In the wake of Marlboro College’s alliance with Emerson College, one of the outstanding concerns of community members has been the future of archives housed in Rice-Aron Library, including the Plan Room housing decades of original student work. There were concerns about these valuable artifacts leaving Vermont, or being inaccessible to those interested in exploring Marlboro history. In June, the college was pleased to announce that their archives and special collections would be going to the University of Vermont, where they will be carefully curated and made publicly available into the future.

“We are thrilled to have our invaluable archives going to UVM, where they will join historic collections from several other Vermont colleges,” said Kevin Quigley, Marlboro president. “As an urban campus, Emerson College does not have the capacity for our extensive collections to remain a public resource, and it has been extremely important to many in our community that the collections remain in Vermont, with easy access.”

“I’m very pleased Marlboro’s archives are staying together and heading to UVM, where they will be well cared for by a team of archival professionals and made available to interested researchers,” added Amber Hunt, interim library director. As part of the agreement, the collections will remain open to the public for use.

One of the most valuable parts of the Marlboro College archives collection is more than 2,500 Plans of Concentration submitted by graduating students and spanning from the early 1950’s to present day. These remarkable works represent the range of creative and scholarly exploration by Marlboro students over the years, and remain the clearest legacy of the college’s student-centered pedagogy. Each Plan is professionally bound and cataloged, including digital copies, and the copyright for each remains with the alumni authors.

The collection also contains a variety of other materials, including college catalogs and handbooks, The Citizen student newspaper, Potash Hill magazine, yearbooks, scrapbooks, and historical college ephemera.
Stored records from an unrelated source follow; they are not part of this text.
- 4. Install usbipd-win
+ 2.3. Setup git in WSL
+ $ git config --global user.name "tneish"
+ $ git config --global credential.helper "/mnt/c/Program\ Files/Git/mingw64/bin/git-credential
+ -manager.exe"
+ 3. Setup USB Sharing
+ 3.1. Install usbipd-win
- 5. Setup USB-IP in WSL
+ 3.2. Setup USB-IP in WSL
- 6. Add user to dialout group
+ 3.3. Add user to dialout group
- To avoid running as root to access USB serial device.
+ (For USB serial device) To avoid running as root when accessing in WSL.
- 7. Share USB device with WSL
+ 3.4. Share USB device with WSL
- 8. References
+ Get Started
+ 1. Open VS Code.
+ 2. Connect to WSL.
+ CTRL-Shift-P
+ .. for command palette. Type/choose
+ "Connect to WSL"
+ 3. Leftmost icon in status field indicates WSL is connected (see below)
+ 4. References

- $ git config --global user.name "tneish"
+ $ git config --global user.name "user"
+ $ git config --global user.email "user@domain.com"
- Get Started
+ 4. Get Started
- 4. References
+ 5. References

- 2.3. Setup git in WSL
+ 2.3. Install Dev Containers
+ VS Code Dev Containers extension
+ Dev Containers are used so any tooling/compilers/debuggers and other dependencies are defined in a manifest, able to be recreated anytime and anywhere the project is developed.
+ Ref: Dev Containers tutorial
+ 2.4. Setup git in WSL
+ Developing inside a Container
It includes documents from the college’s early history, and recordings from campus events including concerts featuring notable musicians such as Blanche Moyse and speakers like Loren Pope and Saul Bellow. There are also oral histories of alumni from the college’s first few graduating classes, faculty and alumni publications, and photographs of campus life dating back to the mid-1940s and continuing to the present time.

“The University of Vermont’s Silver Special Collections Library is pleased to be able to provide a home for the Marlboro College archives,” said Chris Burns, curator of manuscripts and university archivist. “Marlboro’s legacy of a high quality, small-scale, egalitarian, and individualized approach to education will continue to live on in the college archives that will be preserved and made accessible at the University of Vermont. Our special thanks go to our friends at the Marlboro College Library who collected and organized these records over the years.”
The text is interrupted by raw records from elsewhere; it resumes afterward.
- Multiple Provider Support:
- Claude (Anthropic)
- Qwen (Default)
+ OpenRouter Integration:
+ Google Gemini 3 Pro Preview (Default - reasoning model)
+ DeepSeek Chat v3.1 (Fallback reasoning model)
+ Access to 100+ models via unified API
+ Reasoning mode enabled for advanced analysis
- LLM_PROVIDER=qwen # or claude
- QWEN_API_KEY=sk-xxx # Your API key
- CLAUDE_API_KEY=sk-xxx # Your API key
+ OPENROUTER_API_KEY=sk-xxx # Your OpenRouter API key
“At a time when small colleges in Vermont—and indeed across the country—are struggling to exist, we can’t underestimate the importance of protecting our invaluable archives in perpetuity,” said President Quigley. “While other colleges have been forced by economic expediency to auction off or abandon their collections, Marlboro College is very pleased and grateful that UVM will be providing an appropriate home for these historic resources.”